*** Block opens ***

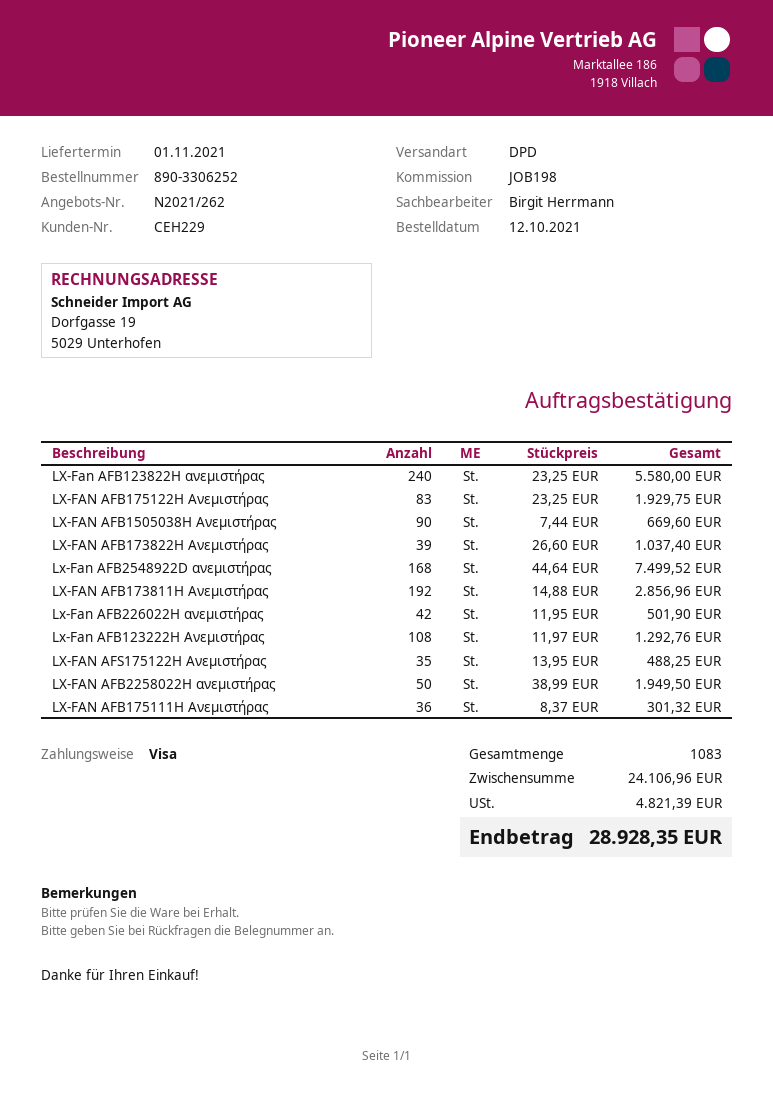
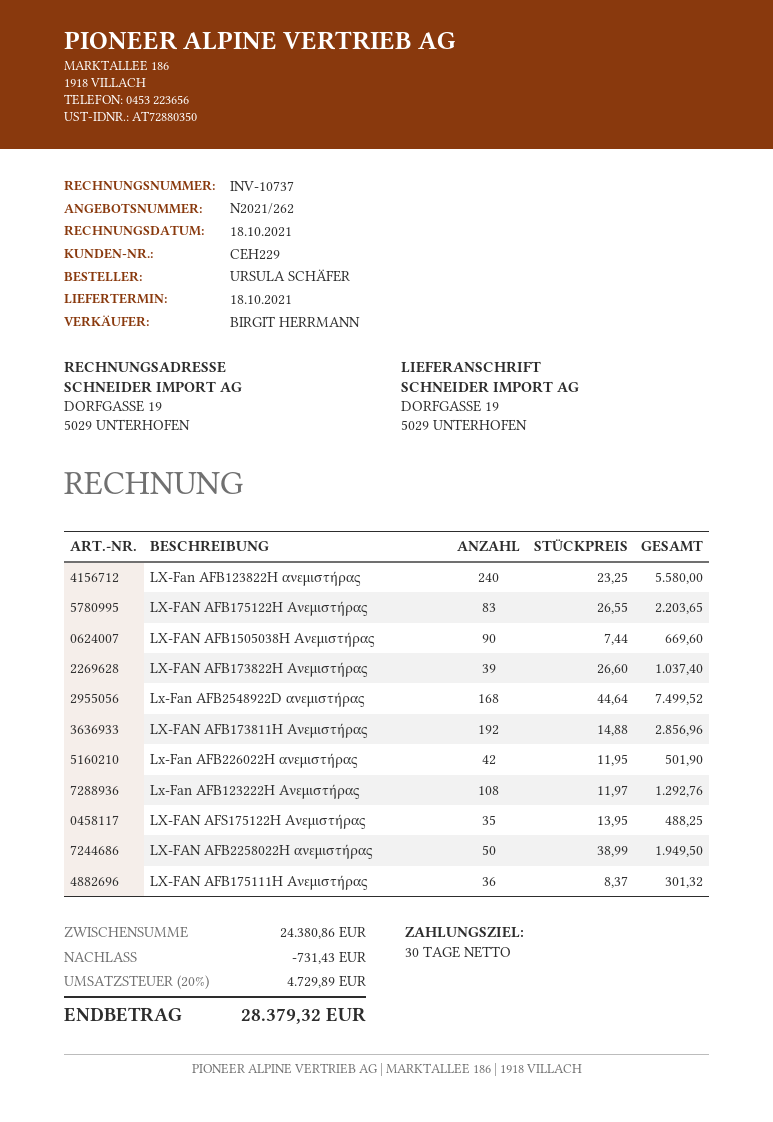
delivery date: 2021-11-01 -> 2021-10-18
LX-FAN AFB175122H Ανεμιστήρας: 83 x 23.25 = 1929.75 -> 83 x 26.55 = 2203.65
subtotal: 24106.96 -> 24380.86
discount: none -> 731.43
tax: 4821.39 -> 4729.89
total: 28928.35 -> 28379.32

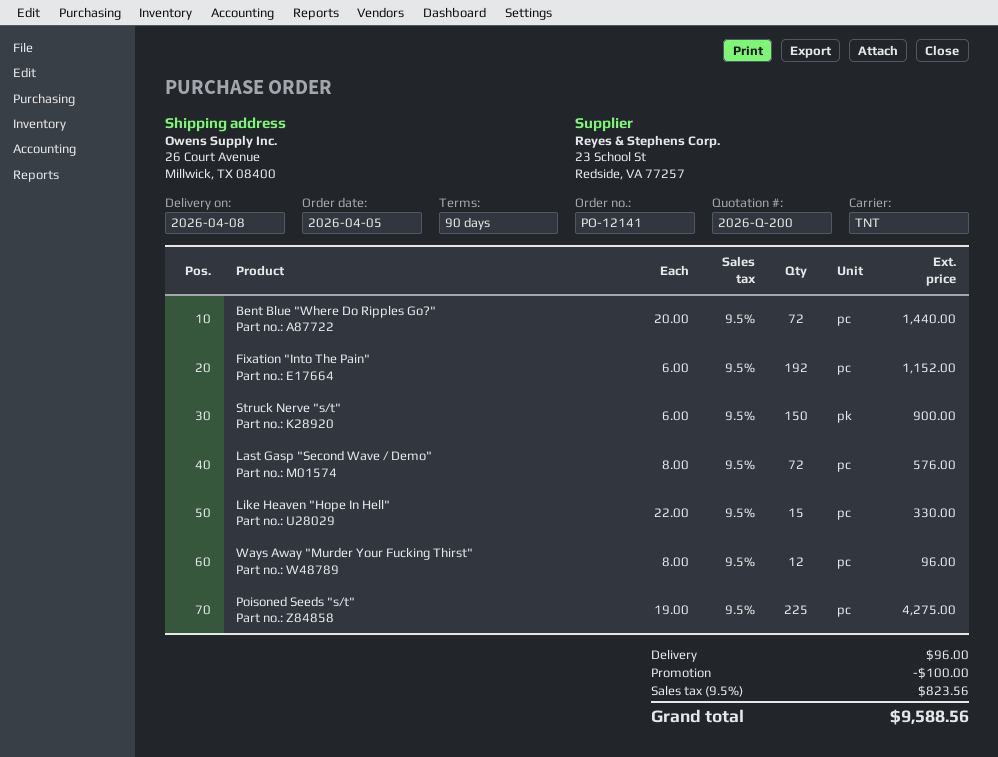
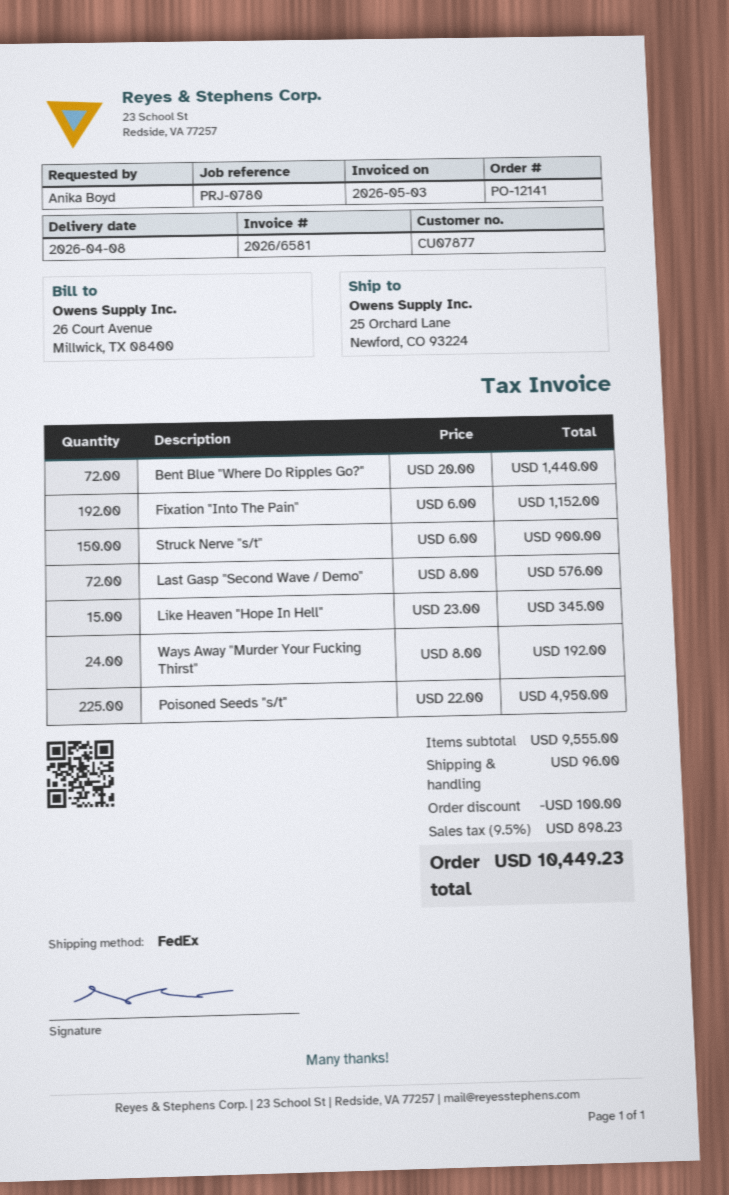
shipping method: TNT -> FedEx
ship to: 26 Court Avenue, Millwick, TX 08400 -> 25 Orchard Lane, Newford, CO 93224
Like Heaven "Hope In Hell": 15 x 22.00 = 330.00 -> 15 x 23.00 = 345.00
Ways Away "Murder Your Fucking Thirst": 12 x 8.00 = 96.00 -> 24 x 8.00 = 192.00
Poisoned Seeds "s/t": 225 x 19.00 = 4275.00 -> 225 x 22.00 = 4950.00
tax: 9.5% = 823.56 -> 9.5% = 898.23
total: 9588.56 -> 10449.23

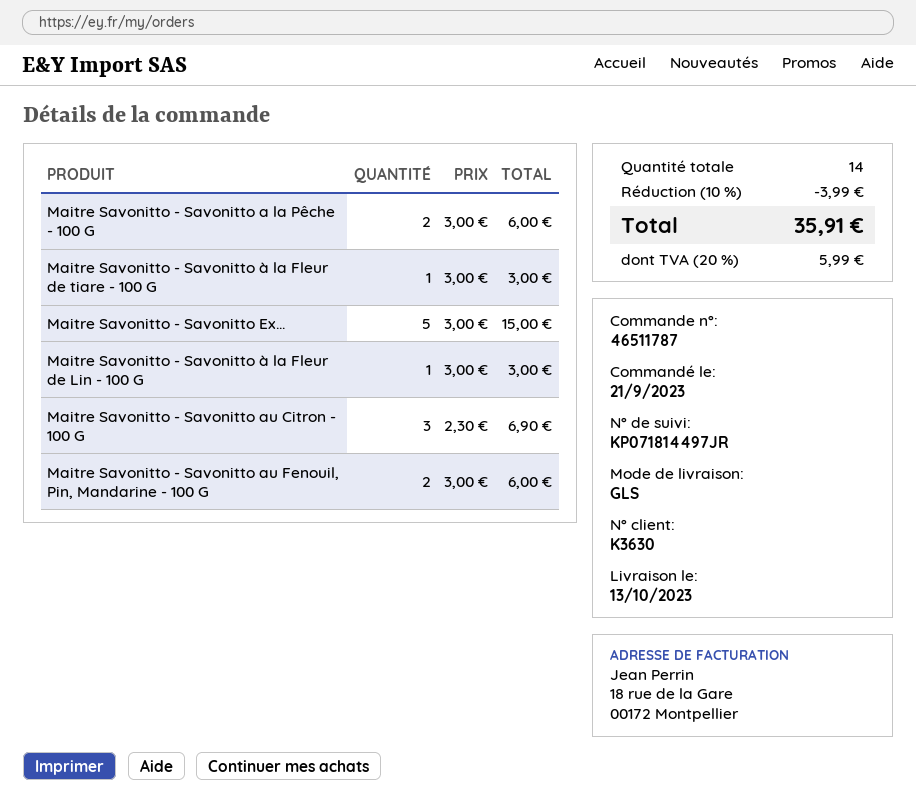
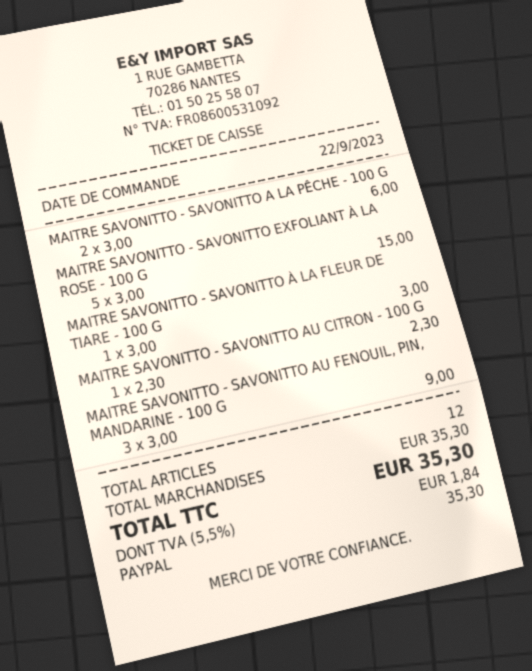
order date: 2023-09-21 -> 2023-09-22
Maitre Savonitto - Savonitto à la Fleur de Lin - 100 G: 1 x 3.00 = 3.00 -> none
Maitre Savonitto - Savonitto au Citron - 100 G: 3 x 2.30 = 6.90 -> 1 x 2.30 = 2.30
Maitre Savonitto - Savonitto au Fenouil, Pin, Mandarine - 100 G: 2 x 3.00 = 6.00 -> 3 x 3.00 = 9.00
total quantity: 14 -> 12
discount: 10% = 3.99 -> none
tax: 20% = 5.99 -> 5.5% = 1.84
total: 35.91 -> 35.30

*** Block closes ***

Without any pictures, reproduce the lines from the first one in the material through the line that has "total quantity: 14 -> 12", exactly as they appear.

delivery date: 2021-11-01 -> 2021-10-18
LX-FAN AFB175122H Ανεμιστήρας: 83 x 23.25 = 1929.75 -> 83 x 26.55 = 2203.65
subtotal: 24106.96 -> 24380.86
discount: none -> 731.43
tax: 4821.39 -> 4729.89
total: 28928.35 -> 28379.32

shipping method: TNT -> FedEx
ship to: 26 Court Avenue, Millwick, TX 08400 -> 25 Orchard Lane, Newford, CO 93224
Like Heaven "Hope In Hell": 15 x 22.00 = 330.00 -> 15 x 23.00 = 345.00
Ways Away "Murder Your Fucking Thirst": 12 x 8.00 = 96.00 -> 24 x 8.00 = 192.00
Poisoned Seeds "s/t": 225 x 19.00 = 4275.00 -> 225 x 22.00 = 4950.00
tax: 9.5% = 823.56 -> 9.5% = 898.23
total: 9588.56 -> 10449.23

order date: 2023-09-21 -> 2023-09-22
Maitre Savonitto - Savonitto à la Fleur de Lin - 100 G: 1 x 3.00 = 3.00 -> none
Maitre Savonitto - Savonitto au Citron - 100 G: 3 x 2.30 = 6.90 -> 1 x 2.30 = 2.30
Maitre Savonitto - Savonitto au Fenouil, Pin, Mandarine - 100 G: 2 x 3.00 = 6.00 -> 3 x 3.00 = 9.00
total quantity: 14 -> 12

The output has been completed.